The car in front of us was a BMW, that’s what I noticed first.

It made sense, of course. Calumet Fisheries on the 95th Street Bridge is for all comers. Rich and poor, young and old, black and brown and white all file in by car or bike to the little shack on the Calumet River.

They don’t come from factories, though. They don’t come with the reek of molten bessamer from long hours at the steel mill.

Now, a parade of spandex-clad cyclists en route to Indiana is a more common sight. The bridge the Blues Brothers did an Evel Knievel over in the movie raises to the skies with dinging safety warning and tumbling litter and scrap. It’s not being raised for heavy industrial cargo, but a rich man’s sailboat from the nearby marina. His hobbycraft’s mast is too tall.

But Calumet Fisheries is still there, a shack serving smoked fish and deep-fried nautical what-have-you to steelworkers and cyclists since 1928.

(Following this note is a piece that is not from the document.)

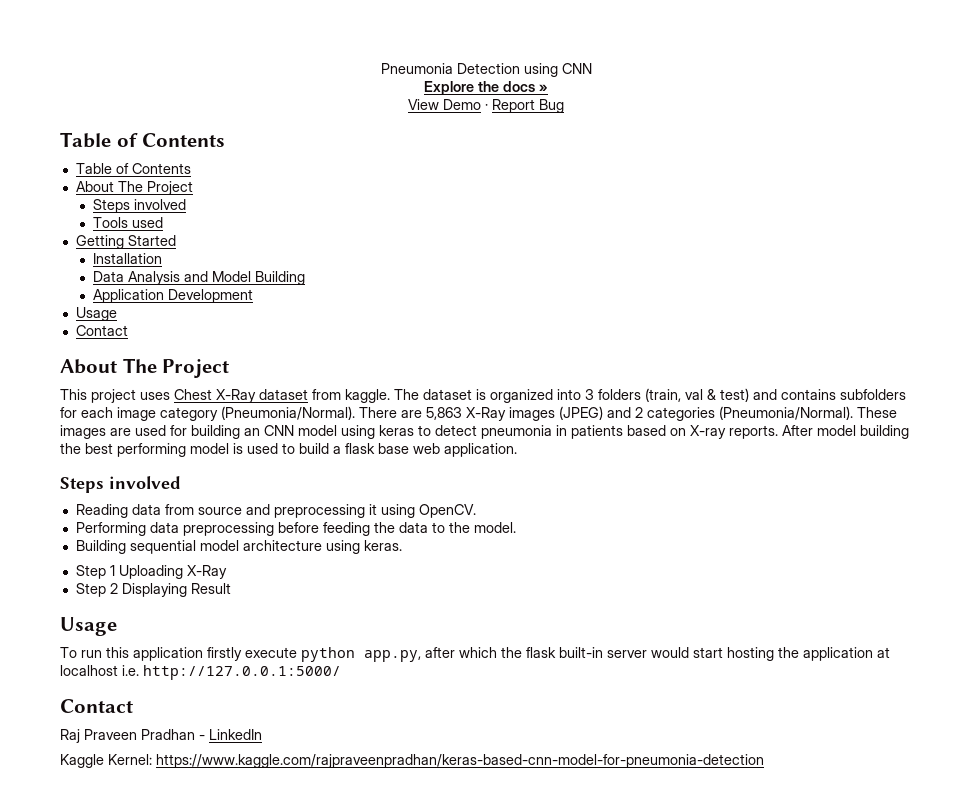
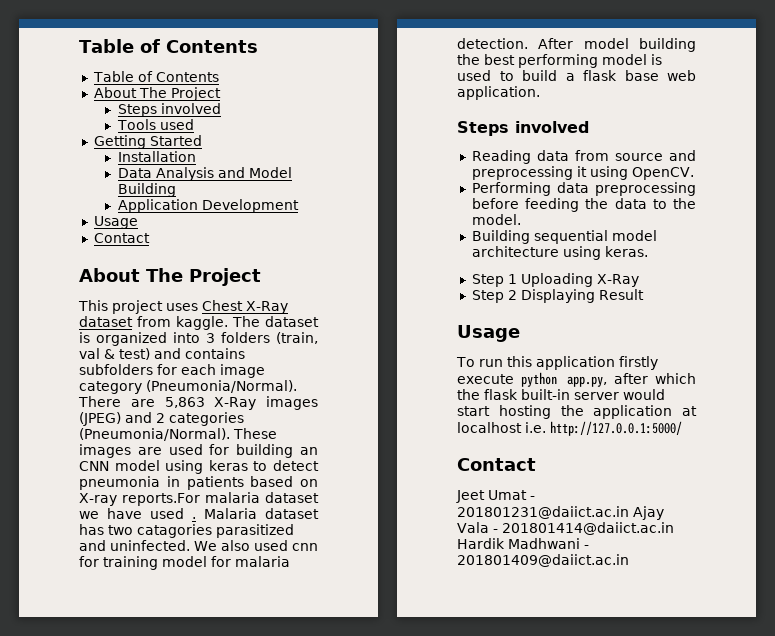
[380,63,592,77] [424,81,548,95] [408,99,564,113] Pneumonia Detection using CNN // Explore the docs » // View Demo · Report Bug // -> (79, 46) none
[729,425,778,439] reports. -> [122,492,319,506] [79,508,319,519] [79,524,294,538] [79,540,318,551] [79,556,290,570] [457,38,528,49] reports.For malaria dataset we have used . Malaria dataset has two catagories parasitized and uninfected. We also used cnn for training model for malaria detection.
[60,729,262,743] [60,754,764,768] Raj Praveen Pradhan - LinkedIn // Kaggle Kernel: https://www.kaggle.com/rajpraveenpradhan/keras-based-cnn-model-for-pneumonia-detection -> [456,490,535,503] [457,506,664,520] [457,522,674,535] [457,538,589,549] [457,554,629,567] Jeet Umat - 201801231@daiict.ac.in Ajay Vala - 201801414@daiict.ac.in Hardik Madhwani - 201801409@daiict.ac.in

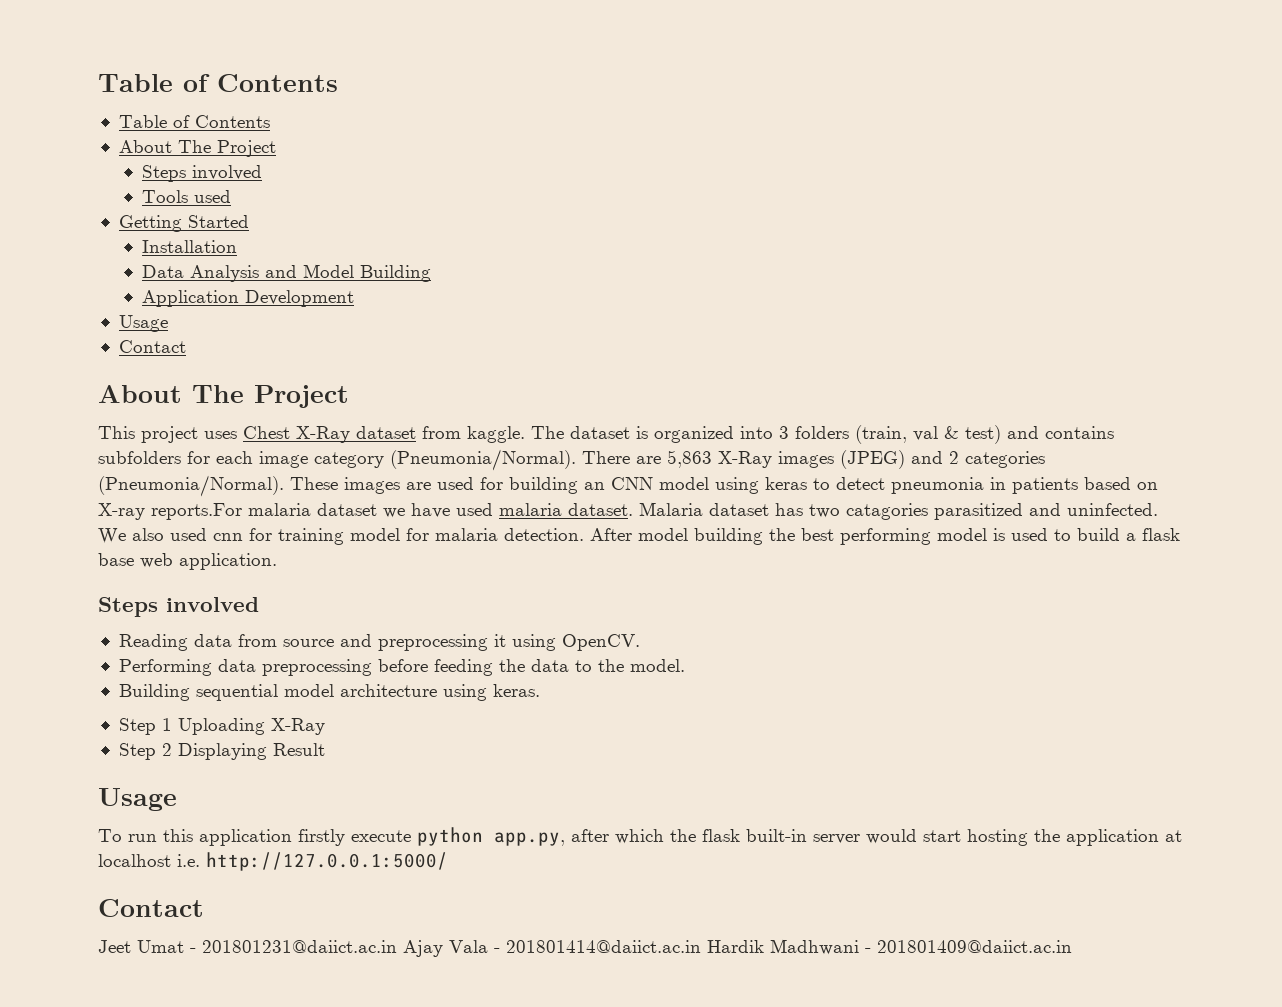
[192,517,196,519] . -> [499,503,633,516] malaria dataset.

Calling it a shack implies a certain shoddiness in construct, but that’s not the case. The little fish house is sturdy, well-constructed, but definitely within the “shack” family. Clean glass cases stacked high with smoked fish greet the entrant. Cross sections of fish, a few inch thick each, smoked in a wood fire out back of the shack and served up fresh and savory in the front.

In a case by the fryer to the side, pre-breaded and pre-portioned snippets of fish, shrimp, scallops, any water-dwelling treat you can imagine sit in paper trays and Chinese food containers ready to drop in hot oil the moment its ordered. Fries, slaw and a little bag of crackers, forks and ketchup come with automatically. The only question you answer is if you want the plastic snap-lid ramekin filled with hot sauce or mild.

You sit outside — that’s the only option. One of two picnic tables slapped on the sidewalk by the bridge. Cyclists go by. An old man escorts his older mother to the BMW, black wealth in a city where rich brings the assumption of white. A white father and teenage son fresh off their own bikes sit and sloppily devour fries and fish. It was a treat for the son who had never been. It was a treat for the father who got to take him.

Deep-fried scallops are hot, oily, insatiably good. Same for the sun, the shack, the piles of soon-to-be-smoked wood in the grass out back. The line of rich and poor, BMW and bikes grows and ebbs. The smell of fire and seafood wafts where the men used to make steel.